Saisonsauftakt bei US-Basketballerinnen: Authentisches Engagement
Die Basketballerinnen der Profiliga WNBA ziehen immer mehr Aufmerksamkeit auf sich. Dass die sich politisch positionieren, zahlt sich aus.
E iner hat genug von der Women’s National Basketball Association (WNBA). Dan Hughes schmiss seinen Job als Cheftrainer von Seattle Storm hin, um sich in den Ruhestand zu begeben. Dabei hatte die Saison gerade begonnen und Seattle war mit besten Aussichten in die Spielzeit gestartet. Der 66-Jährige, der seit zwei Jahrzehnten in der WNBA arbeitet, übergab seinen Job der bisherigen Assistenztrainerin Noelle Quinn und erklärte: „Ich denke schon eine Weile darüber nach und jetzt schien mir der richtige Zeitpunkt zu sein.“
Das war vor einer Woche und der Zeitpunkt war anscheinend wirklich nicht so schlecht, denn es läuft bestens für Seattle Storm. Die Mannschaft um Sue Bird liegt auf dem zweiten Platz und ist auf einem guten Weg, ihren Titel zu verteidigen. Und dass der Rücktritt von Hughes landesweite Schlagzeilen machte, ist auch ein gutes Zeichen: In ihrer 25. Spielzeit scheinen die Basketballerinnen endlich mehr Aufmerksamkeit zu bekommen.

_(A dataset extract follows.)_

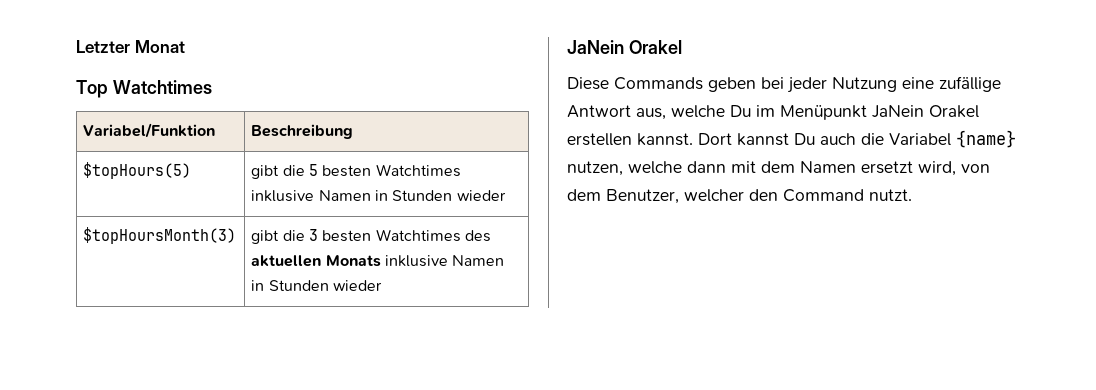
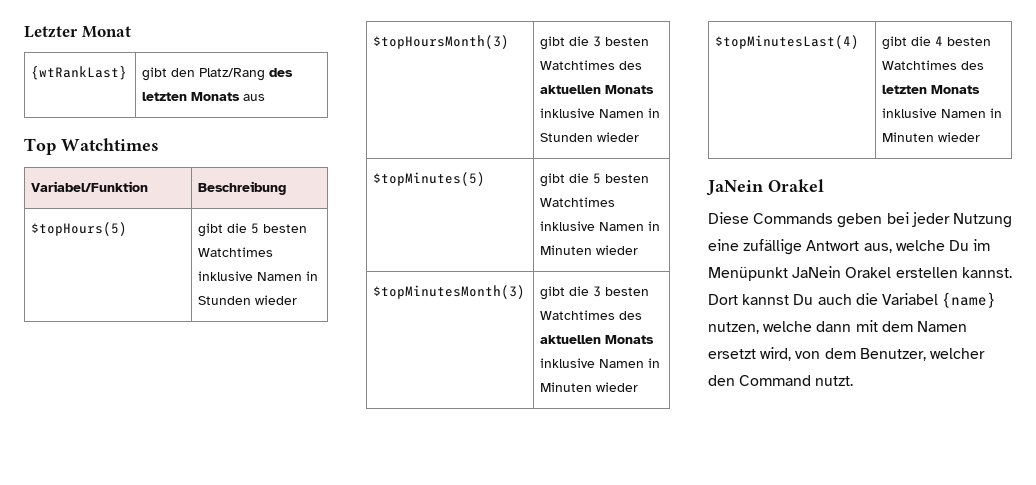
(185, 46) none -> [31,66,128,80] [142,67,294,81] [142,92,266,101] // {wtRankLast} | gibt den Platz/Rang des letzten Monats aus
(383, 285) none -> [373,172,486,186] [540,173,650,187] [540,197,616,207] [540,221,661,231] [540,245,639,255] [373,285,526,299] [540,286,650,300] [540,310,643,320] [540,335,655,344] [540,358,661,368] [540,382,639,392] [715,35,860,49] [882,36,992,50] [882,60,985,70] [882,85,981,94] [882,108,1003,118] [882,132,981,142] // $topMinutes(5) | gibt die 5 besten Watchtimes inklusive Namen in Minuten wieder // $topMinutesMonth(3) | gibt die 3 besten Watchtimes des aktuellen Monats inklusive Namen in Minuten wieder // $topMinutesLast(4) | gibt die 4 besten Watchtimes des letzten Monats inklusive Namen in Minuten wieder

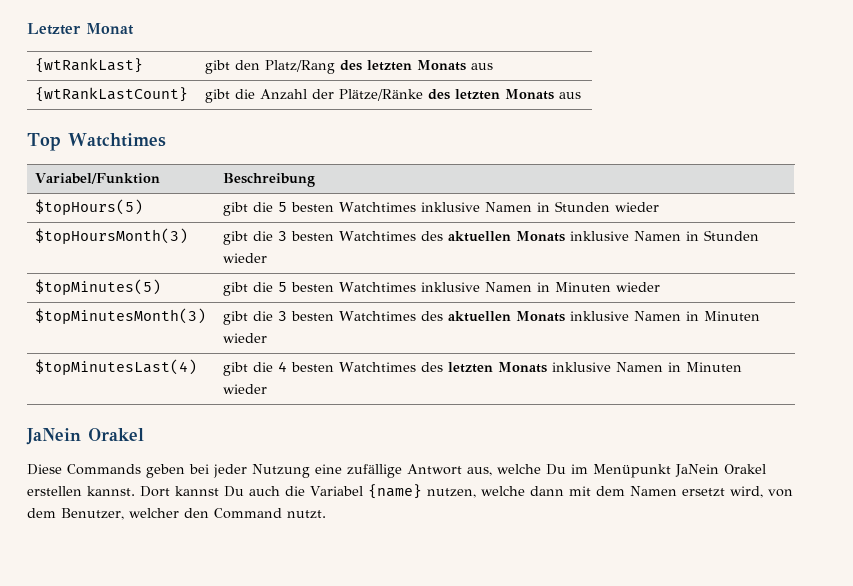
(266, 97) none -> [35,87,189,102] [205,89,582,103] // {wtRankLastCount} | gibt die Anzahl der Plätze/Ränke des letzten Monats aus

Zum Start der Saison gab es eine Titelgeschichte in Sports Illustrated, andere Medien berichten regelmäßiger und umfassender über die zwölf Teams. Zu den Hauptsponsoren gehört nun neuerdings neben den schon länger engagierten AT&T und Nike auch Google. Adidas investiert doppelt so viel wie in den vergangenen Jahren und hat 23 Akteurinnen unter Vertrag, darunter mit Layshia Clarendon von Minnesota Lynx die erste WNBA-Profi, die sich als transgender und non-binär outete.

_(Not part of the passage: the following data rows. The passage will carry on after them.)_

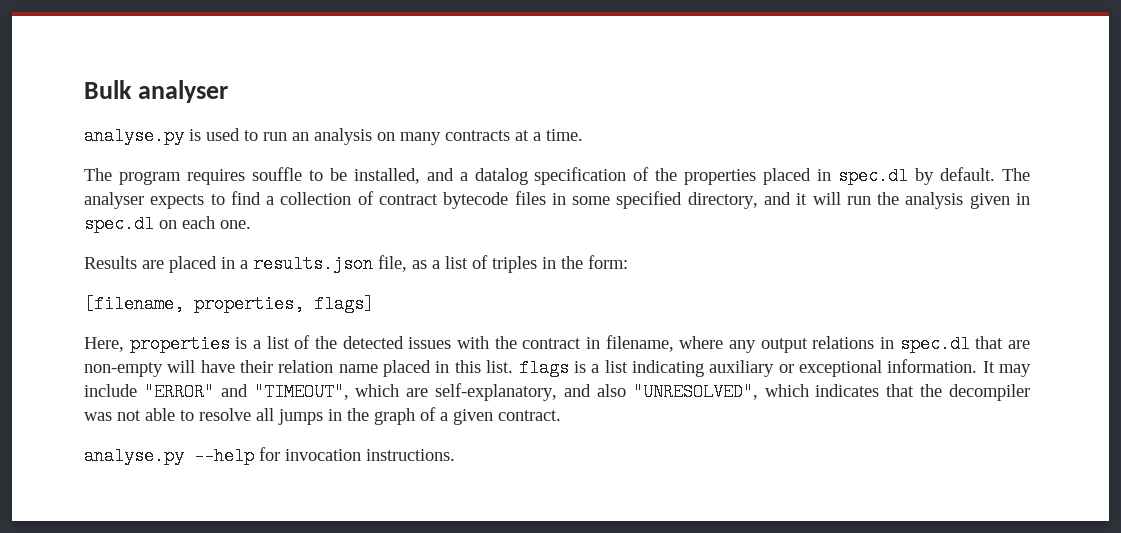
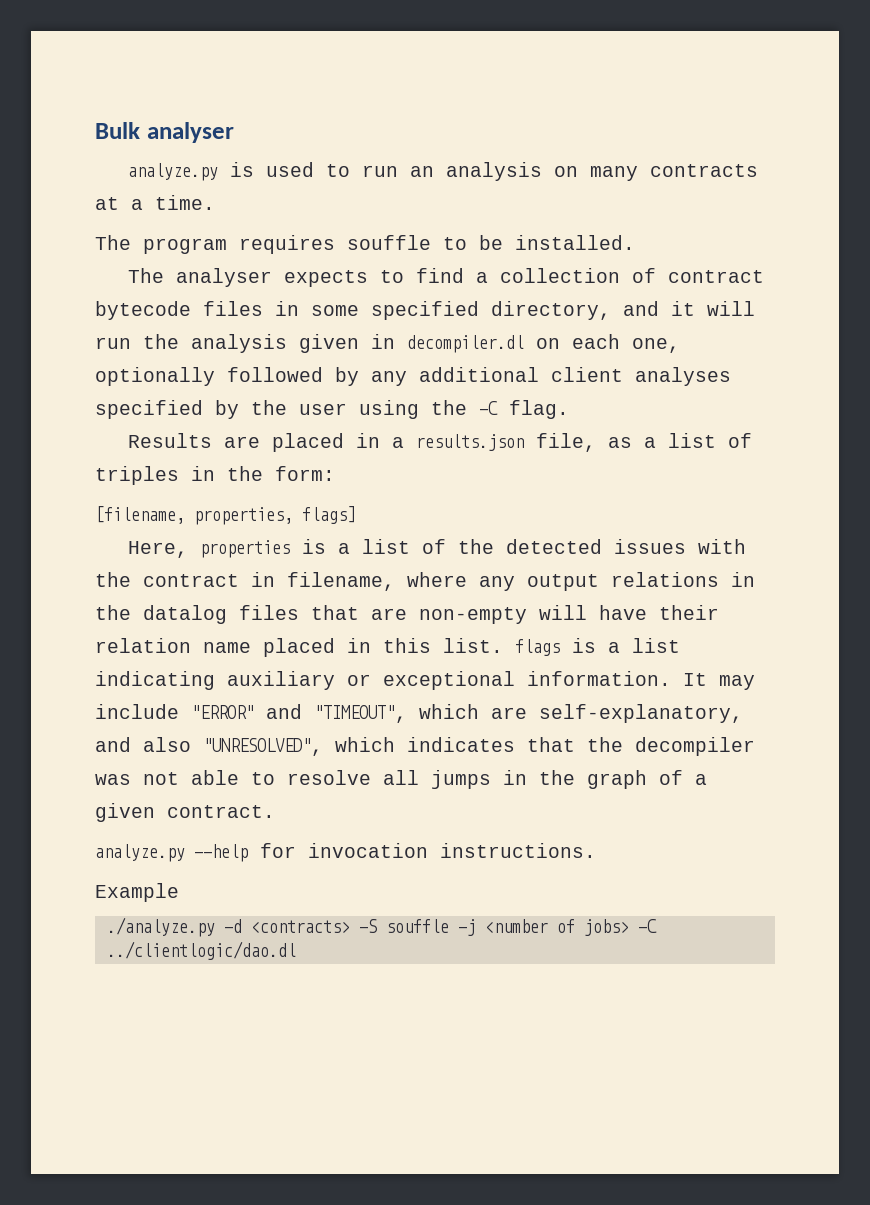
[84,127,184,145] analyse.py -> [128,163,219,181] analyze.py
[353,167,996,185] installed, and a datalog specification of the properties placed in spec.dl by default. -> [515,235,635,250] installed. //
[84,215,154,233] spec.dl -> [407,335,524,353] decompiler.dl
[220,220,251,229] one. -> [632,338,680,353] [95,367,731,386] [95,400,569,419] one, optionally followed by any additional client analyses specified by the user using the -C flag.
[899,335,970,353] spec.dl -> [95,605,299,624] the datalog files
[84,447,184,465] analyse.py -> [95,844,185,862] analyze.py
(455, 455) none -> [95,883,179,902] [106,917,657,937] [106,941,296,960] // Example // ./analyze.py -d <contracts> -S souffle -j <number of jobs> -C ../clientlogic/dao.dl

Dazu wurden verschiedene TV-Verträge abgeschlossen. Die Begegnungen werden von ESPN, CBS, NBA TV, Twitter, Facebook und diversen Lokalsendern übertragen, mehr als 100 Spiele live und landesweit. Vor allem ein neuer Deal mit Amazon Prime machte Schlagzeilen, weil er 16 Spiele beinhaltete, die weltweit gestreamt werden. Die Einschaltquoten sind im Vergleich zur letzten, pandemiebedingt verkürzten Saison um 74 Prozent gestiegen.

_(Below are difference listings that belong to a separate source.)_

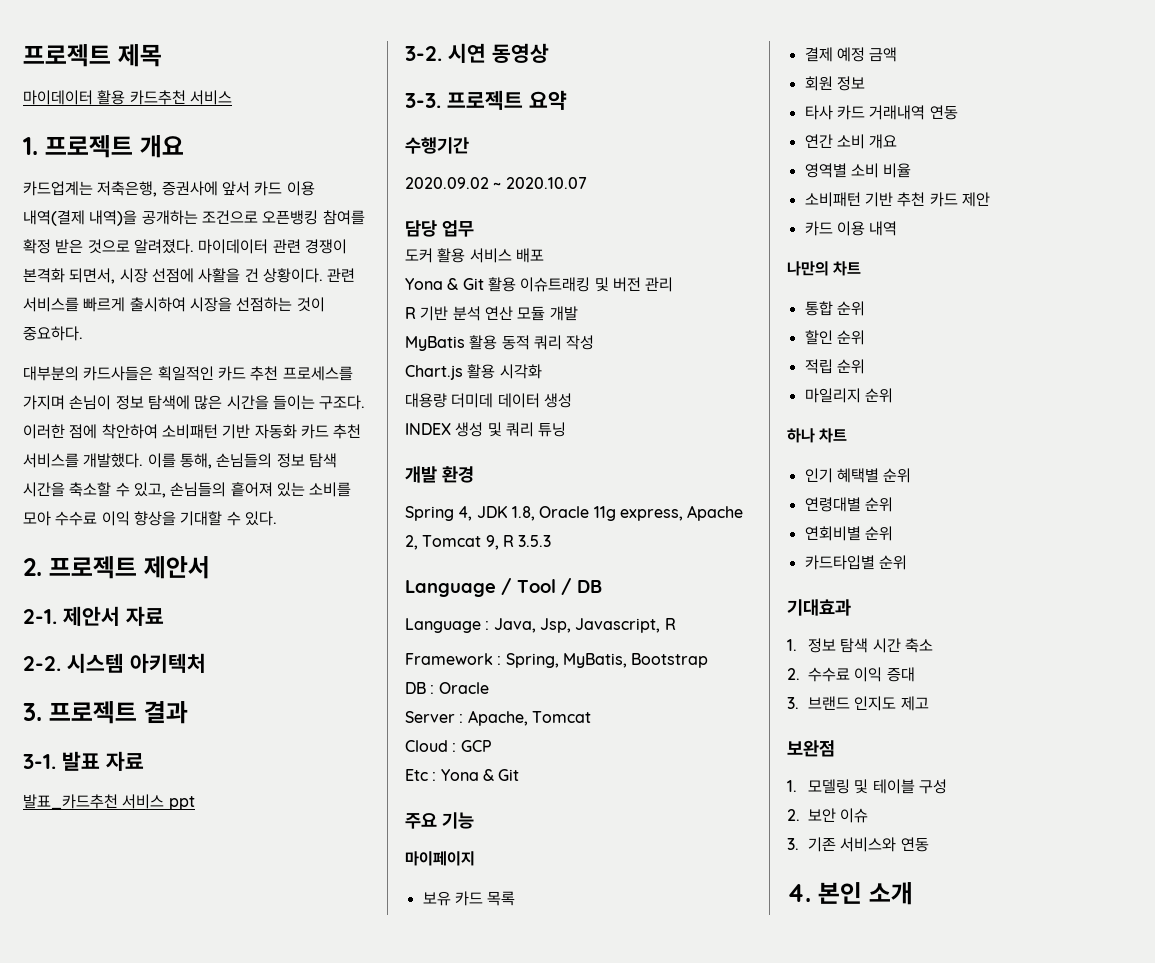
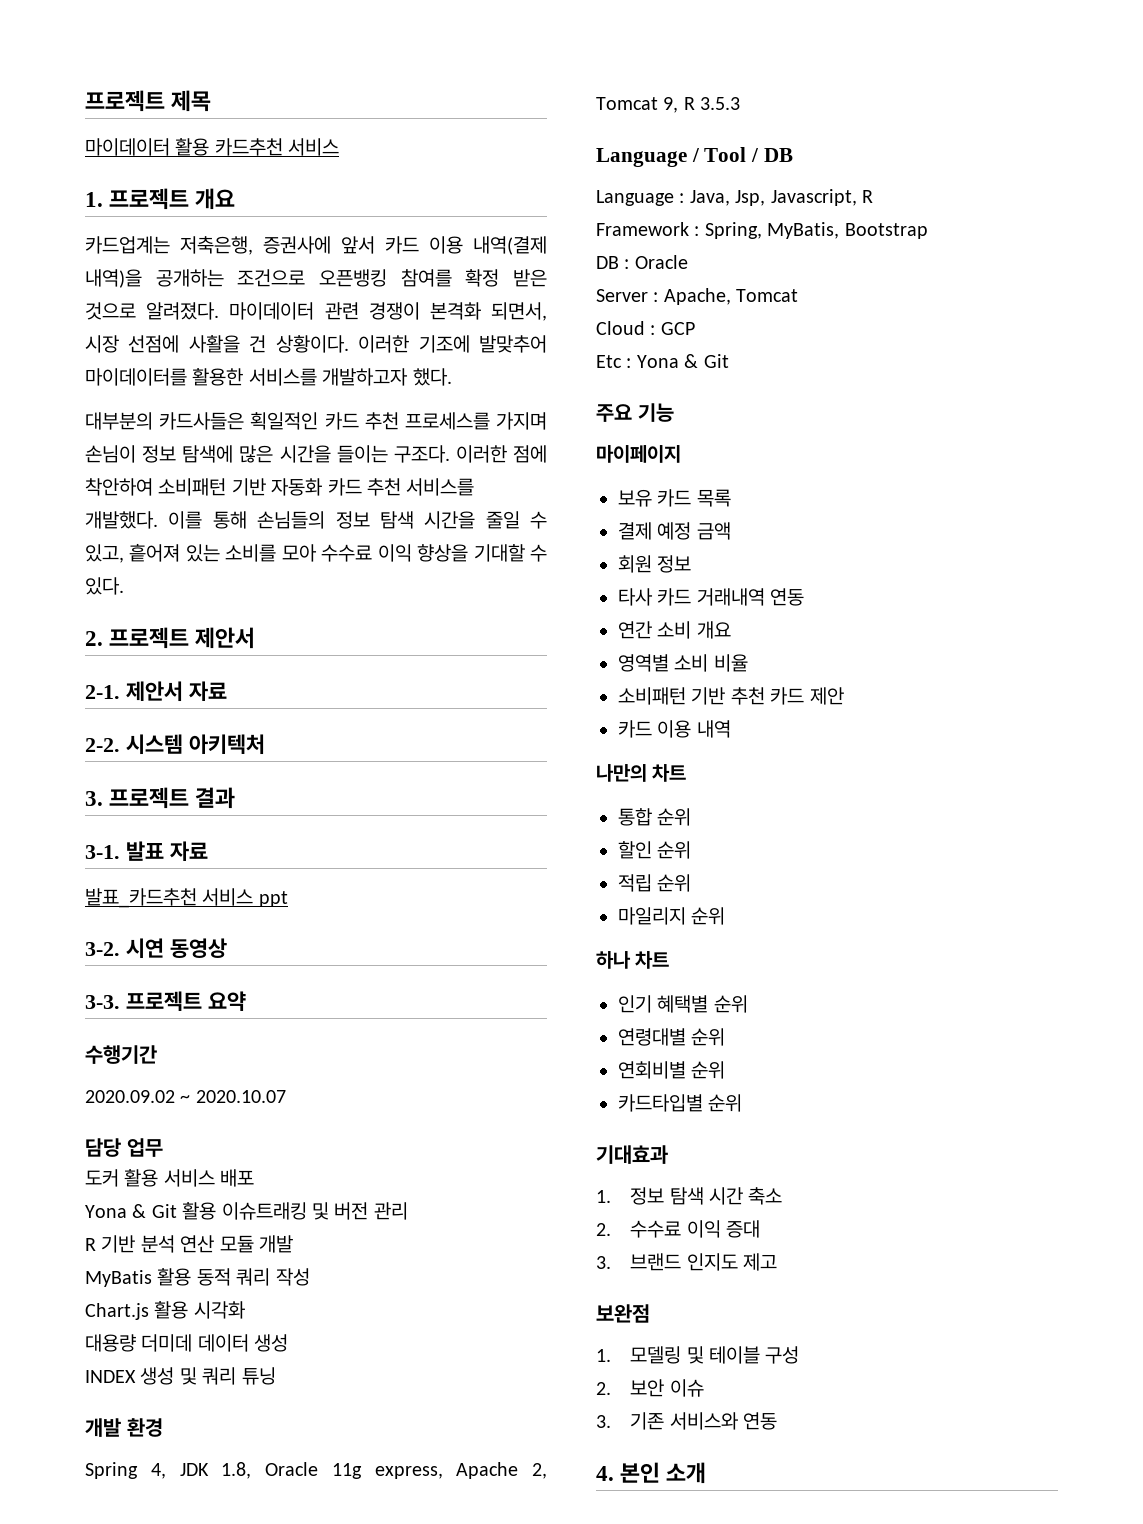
[327,268,356,282] [23,297,325,312] [23,326,83,341] 관련 서비스를 빠르게 출시하여 시장을 선점하는 것이 중요하다. -> [358,335,547,353] [85,368,452,386] 이러한 기조에 발맞추어 마이데이터를 활용한 서비스를 개발하고자 했다.
[179,453,212,469] 통해, -> [212,511,247,529] 통해
[69,482,112,497] 축소할 -> [485,511,520,529] 줄일
[170,482,227,497] 손님들의 -> (124, 553) none

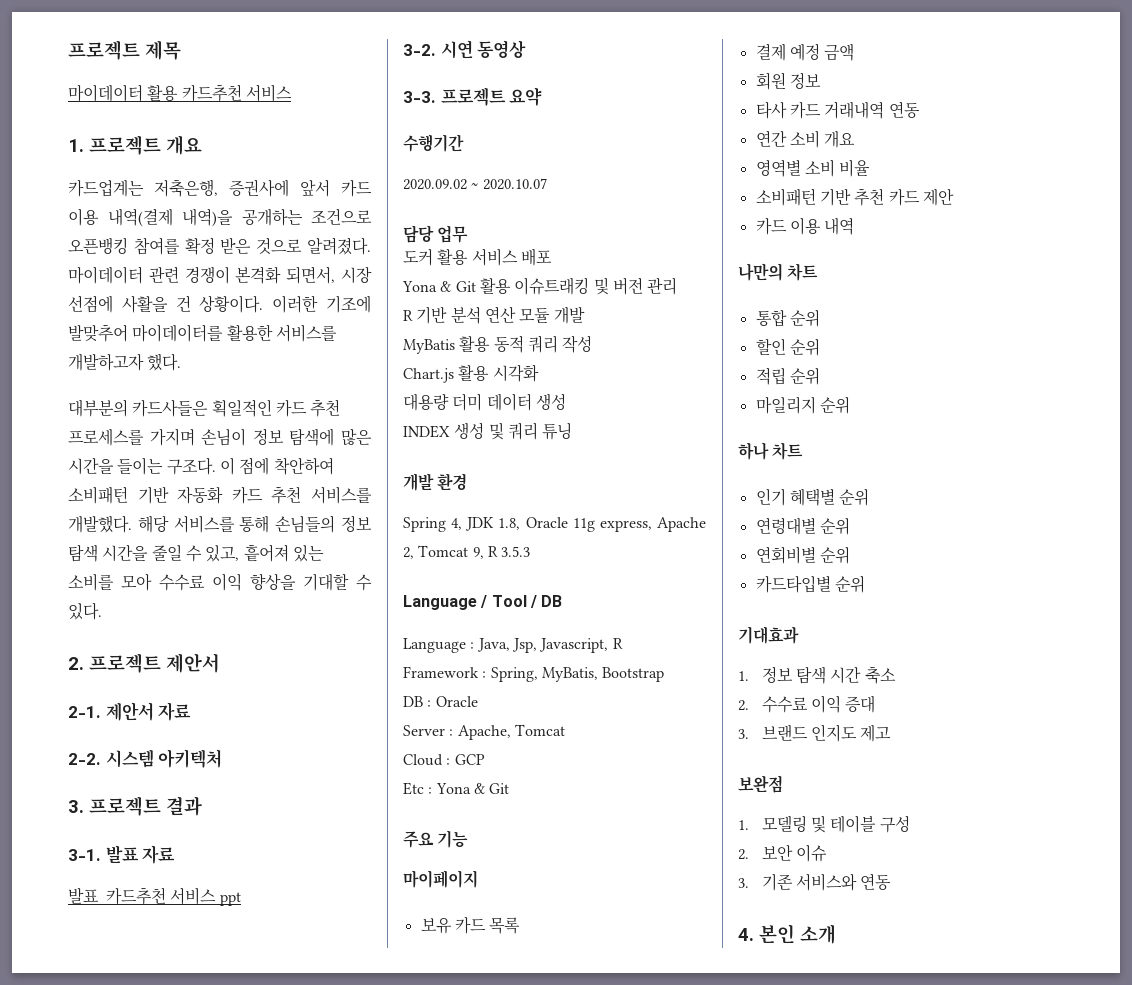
[455,445,507,463] 이러한 -> [219,457,235,475] 이
[168,511,203,529] 이를 -> [137,515,235,533] 해당 서비스를
[141,1334,193,1352] 더미데 -> [452,393,483,411] 더미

Angekommen in den Sportkolumnen
Mittlerweile ist die WNBA immerhin so prominent, dass in Zeitungskommentaren diskutiert wird, ob männliche Arroganz oder doch eher Rassismus dafür verantwortlich ist, dass die (meist) männlichen TV-Kommentatoren die Namen vieler (meist) Schwarzer Spielerinnen penetrant falsch aussprechen, obwohl sie von den Klubs mit entsprechenden Aussprache-Hilfen versorgt wurden. Die in Nigeria geborene Arike Ogunbowale von den Dallas Wings, erfolgreichste Punktesammlerin der gesamten WNBA, twitterte nach einem Spiel: „Ich bin immer noch verwirrt, warum der Stadionsprecher in New York meinen Namen vierzig Minuten lang falsch ausgesprochen hat.“
Arike Ogunbowale, Spielerin
Dass die WNBA überhaupt seit einem Vierteljahrhundert existiert, liegt auch daran, dass hinter der Liga die finanziell potente NBA steht und ungefähr die Hälfte der Teams auf die Infrastruktur eines Mutterklubs in derselben Stadt zurückgreifen kann. Andere Versuche, Frauenprofisport zu etablieren – von der American Basketball League (1996–1998) über die Women’s United Soccer Association (2000–2003) oder der Women’s Professional Softball League (1997–2001) – scheiterten meist nach wenigen Jahren.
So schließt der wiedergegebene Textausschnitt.